The LCOE (Levelized Cost of Electricity) for solar with battery is already better than current solutions, and dropping. Wind and battery closely following. There is no way that nuclear technology will be able to compete on price in the foreseeable future.
LCOE is not a fundamental metric. EROI is and it's pretty bad for photovoltaics.
First, solar and wind are massively subsidized pretty much everywhere they are deployed, in addition to the indirect subsidies they get from China subsidizing production (and internal deployments).
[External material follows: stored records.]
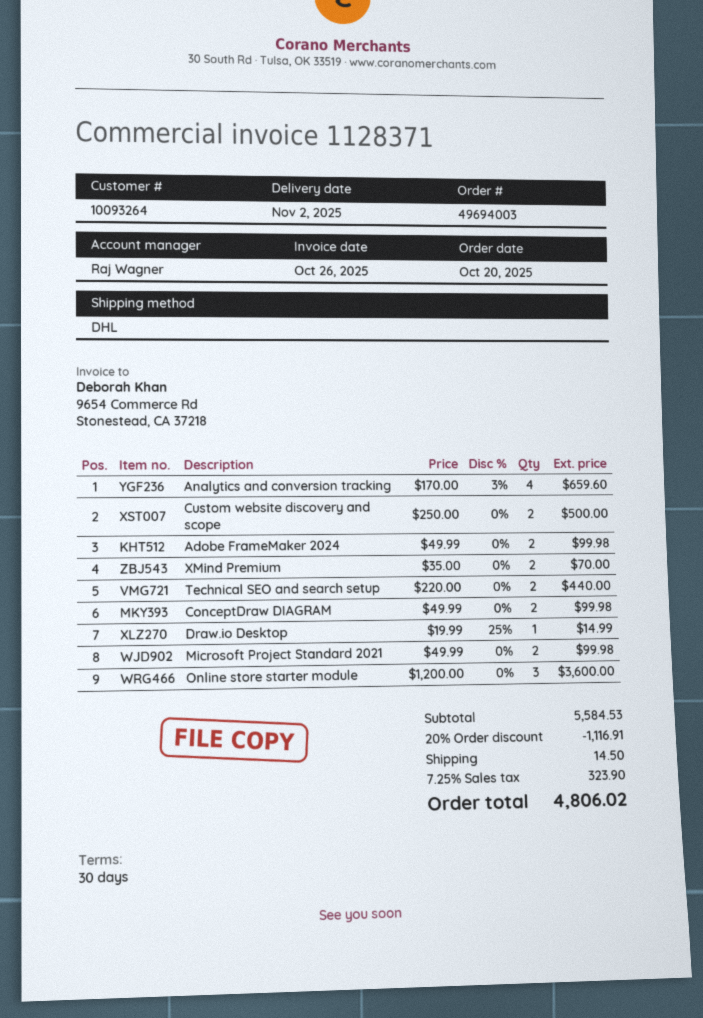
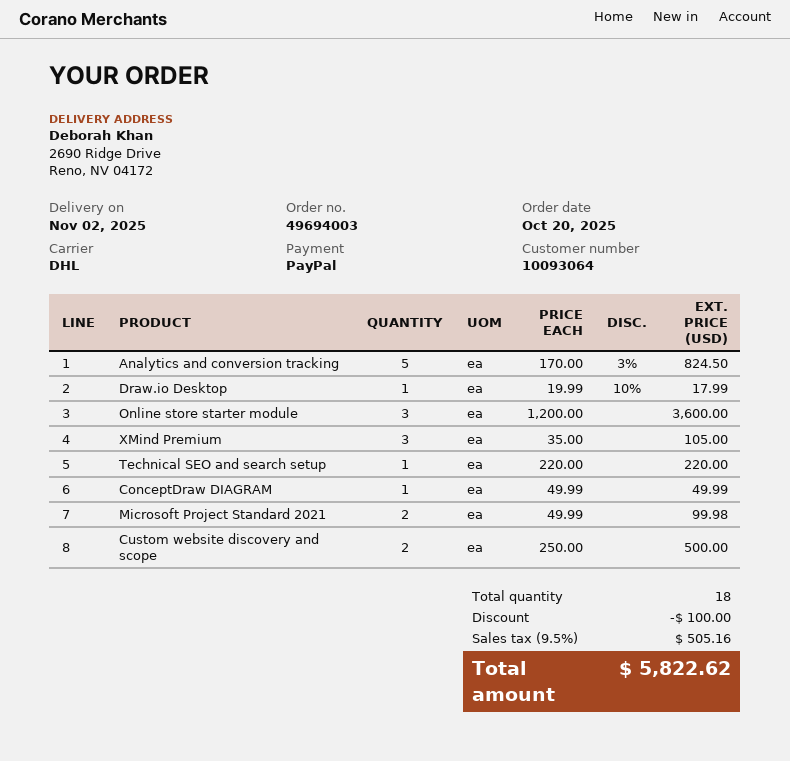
customer number: 10093264 -> 10093064
Analytics and conversion tracking: 4 x 170.00 - 3% = 659.60 -> 5 x 170.00 - 3% = 824.50
Adobe FrameMaker 2024: 2 x 49.99 = 99.98 -> none
XMind Premium: 2 x 35.00 = 70.00 -> 3 x 35.00 = 105.00
Technical SEO and search setup: 2 x 220.00 = 440.00 -> 1 x 220.00 = 220.00
ConceptDraw DIAGRAM: 2 x 49.99 = 99.98 -> 1 x 49.99 = 49.99
Draw.io Desktop: 1 x 19.99 - 25% = 14.99 -> 1 x 19.99 - 10% = 17.99
discount: 1116.91 -> 100.00
shipping: 14.50 -> none
tax: 7.25% = 323.90 -> 9.5% = 505.16
total: 4806.02 -> 5822.62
Second, and more importantly, LCOE is not the full cost, as you rightly point out. It leaves out system costs, and these are huge for intermittent renewables, and not constant. They rise disproportionately as the percentage of intern mitten renewables in a particular grid rises towards 100%.
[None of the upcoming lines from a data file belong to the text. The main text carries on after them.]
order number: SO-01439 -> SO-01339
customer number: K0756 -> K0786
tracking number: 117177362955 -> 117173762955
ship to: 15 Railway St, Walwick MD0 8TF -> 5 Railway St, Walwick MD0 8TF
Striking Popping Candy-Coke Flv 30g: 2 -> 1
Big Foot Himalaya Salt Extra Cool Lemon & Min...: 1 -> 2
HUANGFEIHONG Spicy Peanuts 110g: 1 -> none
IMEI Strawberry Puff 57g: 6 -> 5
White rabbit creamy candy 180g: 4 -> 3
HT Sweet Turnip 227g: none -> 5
Third, and related, in most countries where renewables are deployed, intermittent renewables not just do not have to carry the burden of their intermittency, they are actually allowed to pass these burdens and costs onto their reliable competitors. Which is even more insane than not accounting for intermittency.
System costs may be high, but they are on a downward trend due to the increasing implementation of grid batteries, which also solves the third argument.
That is also not true. For example in Germany, nuclear production was never subsidized at all. Even Greenpeace and the Green's chief anti-nuclear Lobbyist, Jürgen Trittin, called nuclear power plants "money printing machines".
> Be it through state sponsored loans or tax breaks (France)
Those are minute compared to subsidies intermittent renewables get in Germany. In particular as there is the ARENH program, which is effectively a negative subsidy (it takes money away from the nuclear company EDF), and of course EDF is profitable and gives money to the government.
When you add it all up, France has a negative subsidy of € 0.1 - 7 billion yearly, whereas Germany subsidizes intermittent renewables to the tune of around €20 billion a year.
> System costs may be high, but they are on a downward trend
That is also not true. System costs are actually rising, because yields are dropping, the share of renewables has risen and the (fairly cheap) coal backup is to be eliminated. Total costs are now estimated at several trillion euros. For comparison, France's nuclear program cost a total of €228 billion through 2011.
Except financing research and development, guaranteeing loans to reduce default risk and interest rates, capping liabilities to enable insureability at lower rates by guaranteeing to fix damages in case of critical failures with public money, financing and organizing emergency civil protection measures, as well as waste disposal, granting massive tax cuts, doing the diplomatic leg work to import uranium and protecting its transport with the police, all and all summing up public spending on making nuclear energy in germany to 169,4 billion euros according to the scientific service of the Bundestag (Document Number WD 5 - 3000 - 090/21), with the more green leaning FOES calculating 304 billion. And on top of that it is estimated that another 100 billion in public money will be needed to fix up long term waste disposal sites morsleben and asse.
... well except from those few hundred billion euros they barely ever subsidize it at all.